Tout cela nécessite des personnes formées et conscientes. Cela nécessite de jeunes leaders qui peuvent motiver les communautés. C’est pourquoi le montant que Slow Food demande afin de soutenir un jardin potager (900€) n’est pas utilisé qu’à acheter des houes, des brouettes, des arrosoirs et des clôtures (250€) mais aussi pour payer pour le travail et la formation des coordinateurs Africains qui organisent les communautés (200€); afin de garantir des bourses d’études pour les jeunes (100€); pour leur permettre de voyager, de découvrir d’autres contextes et de rencontrer d’autres communautés (100€) et pour traduire et imprimer du matériel éducatif en langues africaines (50€). Tout cet argent va directement aux pays africains.

Slow Food reçoit 200€ (22,2%), nécessaires pour couvrir les frais de coordination du projet, comprenant l’élaboration de lignes directrices pour les jardins potagers, l’identification des agronomes, la production de contenus éducatifs, la mise en réseau des coordinateurs nationaux, la gestion de l’échange d’informations entre le réseau de donateurs et les communautés de jardins potagers africains ainsi que la communication.

Les 900€ ne sont pas un montant annuel, comme le déclare l’article, mais ont été utilisés pour trois ans de travail, de 2011 (l’année où le projet fût lancé) à 2013 (quand les 1000 premiers jardins furent créés). Et les 1000 jardins potagers créés existent encore et continueront à exister, sans financement additionnel.

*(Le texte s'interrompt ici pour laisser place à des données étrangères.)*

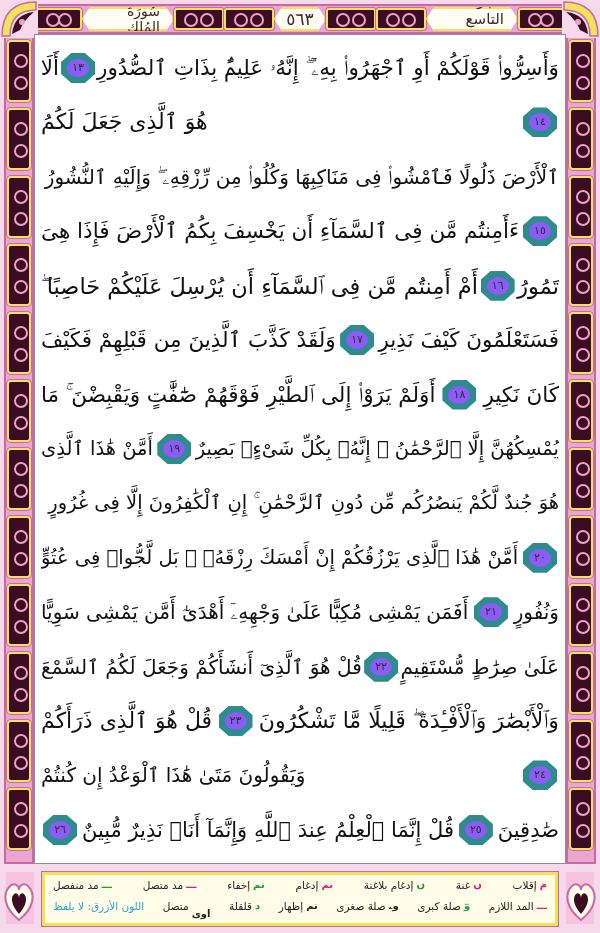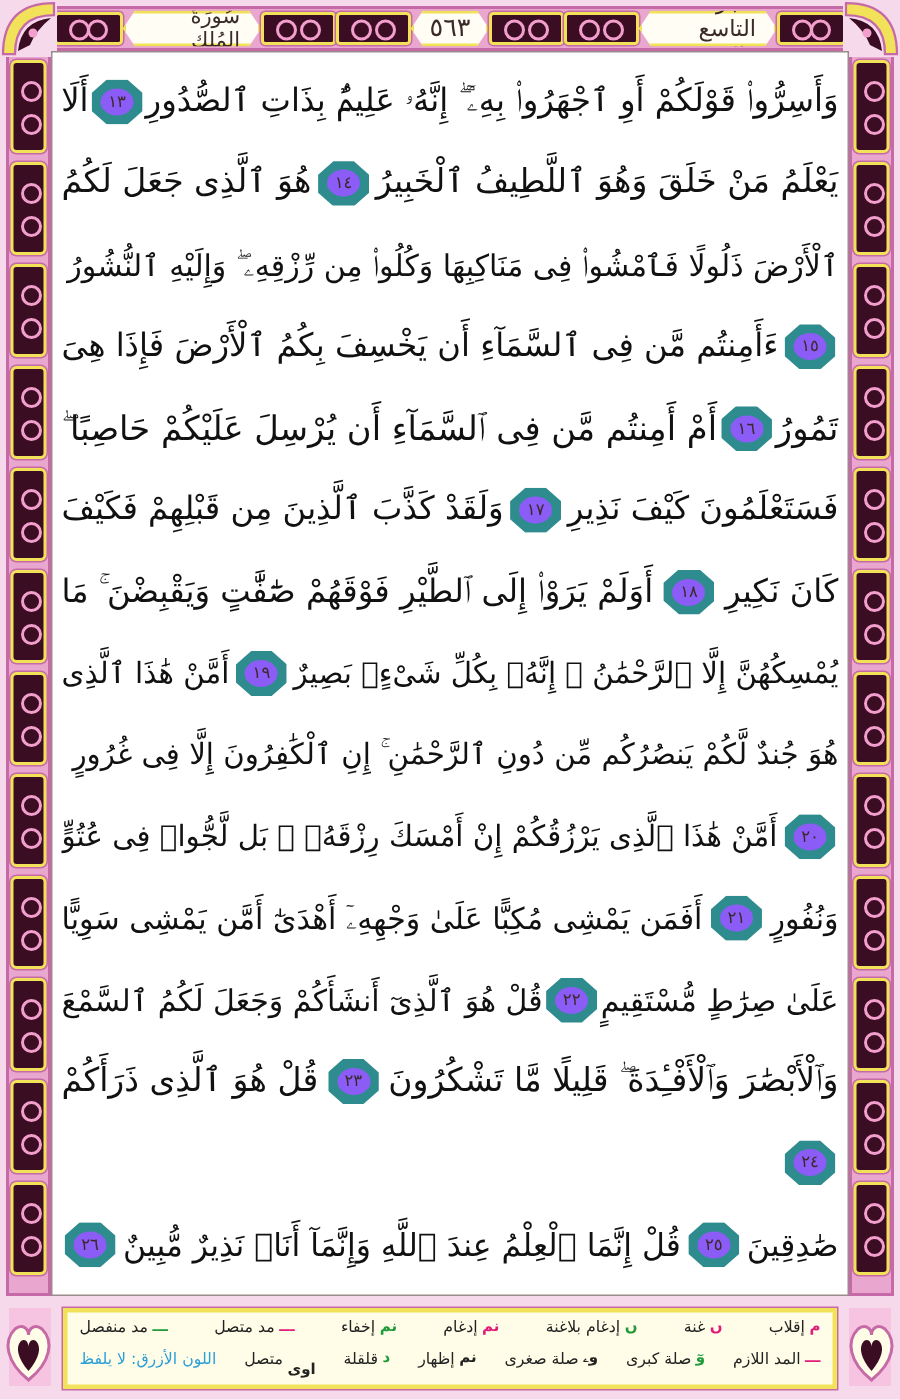"يَعْلَمُ مَنْ خَلَقَ وَهُوَ ٱللَّطِيفُ" span.seg { html: <span>يَعْلَمُ مَنْ خَلَقَ وَهُوَ ٱللَّطِيفُ ٱلْخَبِيرُ</span> -> none }
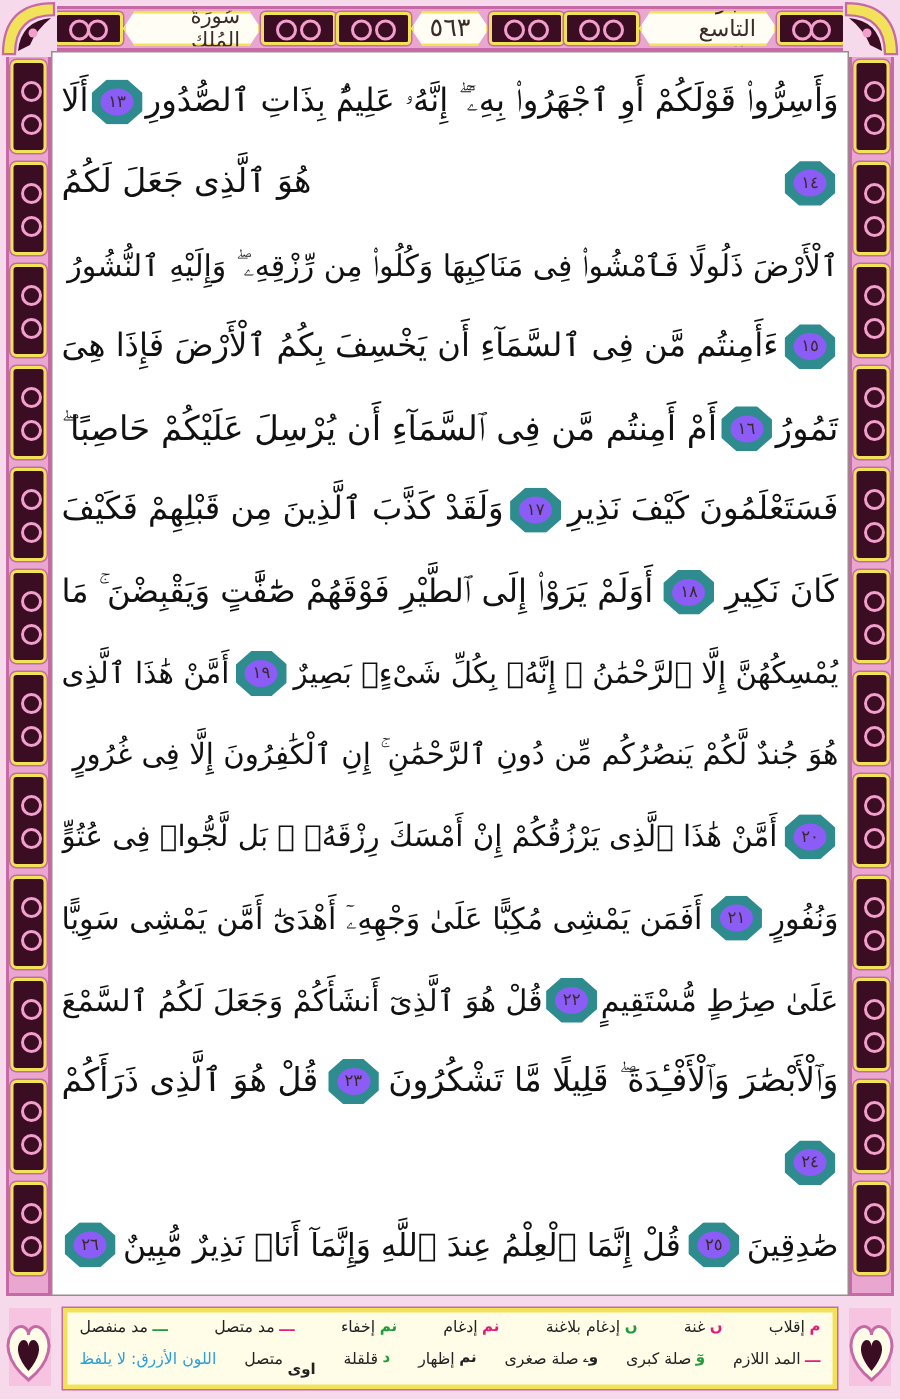"وَيَقُولُونَ مَتَىٰ هَٰذَا ٱلْوَعْدُ إِن" span.seg { html: none -> <span>وَيَقُولُونَ مَتَىٰ هَٰذَا ٱلْوَعْدُ إِن كُنتُمْ</span> }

Avec les fonds collectés pour les 1000 premiers jardins potagers (la description individuelle de chaque jardin peut être trouver sur notre site internet et bientôt vous pourrez les trouver sur Google Maps), nous avons également payé pour le travail de 58 coordinateurs Africains, engagé 55 agronomes africains, organisé 31 séminaires de formation pour un total d’environ 1000 personnes provenant de 25 pays africains, financé 7 bourses d’études et payé les coûts de nombreux voyages d’études et stages (Roba Bulka et John Kariuki, les actuels coordinateurs nationaux de Slow Food en Ethiopie et au Kenya, sont d’anciens étudiants qui ont bénéficié de ces bourses) et produit et distribué du matériel éducatif (vidéos, brochures, manuels, bandes dessinées) en 17 langues (Anglais, Français et Portugais, mais aussi Swahili, Amharique, Oromo, Bambara, Zoulou et bien d’autres). 

Nombre des personnes engagées dans ce projet sont devenues des leaders à un niveau local et national, mais aussi sur la scène internationale : Edward Mukiibi, coordinateur des jardins Ougandais, et maintenant vice-président de Slow Food international; John Kariuki Mwangi, le coordinateur des jardins Kényans, est un Conseiller de Slow Food International et un membre du Bureau des Directeurs de la Fondation Slow Food pour la Biodiversité; Sara El Sayed, en charge des jardins Egyptiens, et Lhoussaine El Rhaffari, en charge des jardins Marocains, sont aussi des Conseillers de Slow Food International, tout comme Herschelle Millford, le coordinateur des jardins Sud-africains.

Ceci, pour nous, est du développement réel. De la politique réelle. Le reste est « une usine à gaz ».